REQUIREMENT — Exact copies of all the lines below are needed, without the pictures.
___
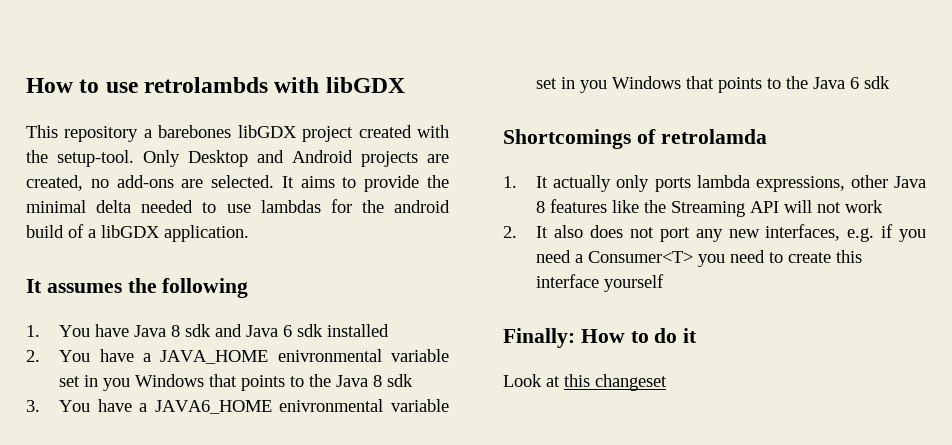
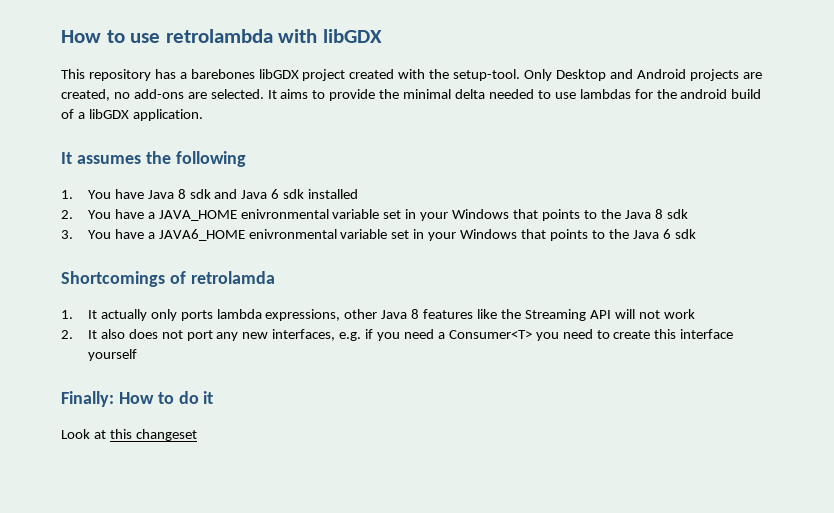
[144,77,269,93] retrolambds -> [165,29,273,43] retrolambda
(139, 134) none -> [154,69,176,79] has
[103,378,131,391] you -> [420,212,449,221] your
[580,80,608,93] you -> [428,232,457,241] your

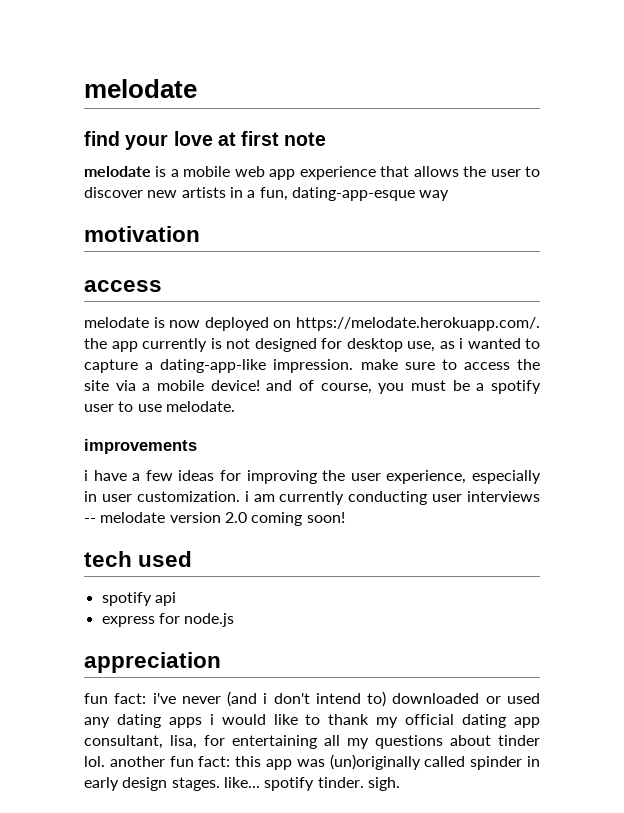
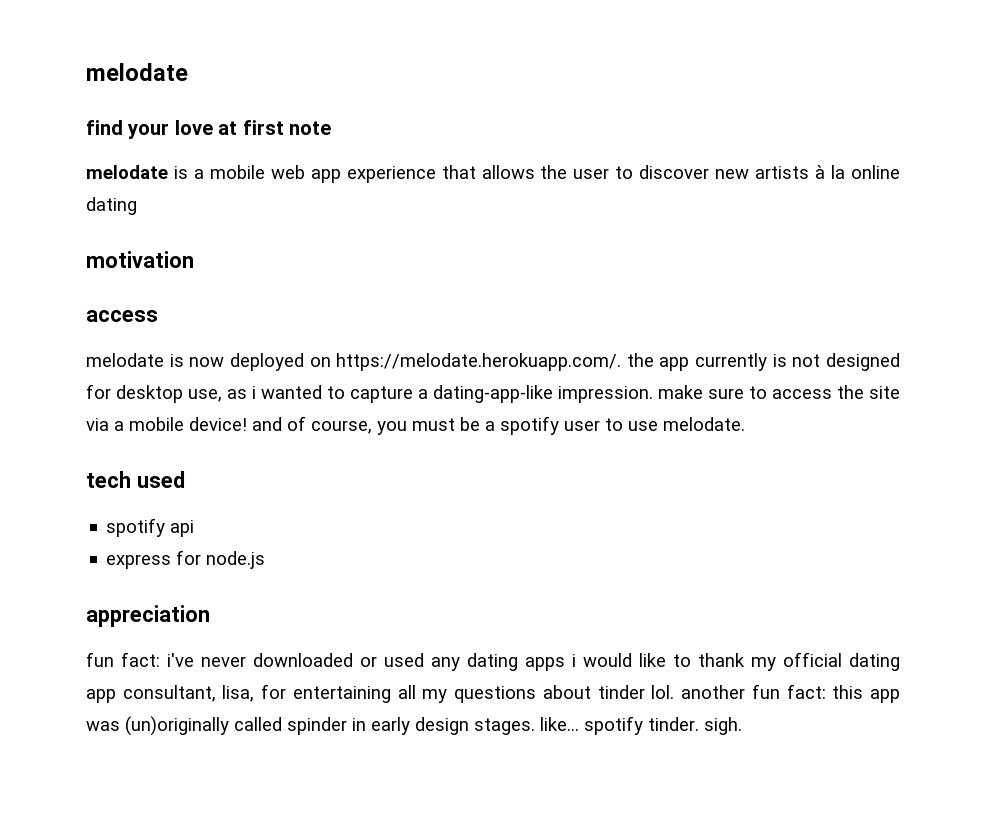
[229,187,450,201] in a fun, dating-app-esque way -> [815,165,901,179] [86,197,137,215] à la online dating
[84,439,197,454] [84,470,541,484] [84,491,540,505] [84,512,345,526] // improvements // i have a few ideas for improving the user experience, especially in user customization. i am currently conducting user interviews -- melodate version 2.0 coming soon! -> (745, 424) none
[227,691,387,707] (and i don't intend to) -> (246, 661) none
___
TASK ANSWER —
[144,77,269,93] retrolambds -> [165,29,273,43] retrolambda
(139, 134) none -> [154,69,176,79] has
[103,378,131,391] you -> [420,212,449,221] your
[580,80,608,93] you -> [428,232,457,241] your

[229,187,450,201] in a fun, dating-app-esque way -> [815,165,901,179] [86,197,137,215] à la online dating
[84,439,197,454] [84,470,541,484] [84,491,540,505] [84,512,345,526] // improvements // i have a few ideas for improving the user experience, especially in user customization. i am currently conducting user interviews -- melodate version 2.0 coming soon! -> (745, 424) none
[227,691,387,707] (and i don't intend to) -> (246, 661) none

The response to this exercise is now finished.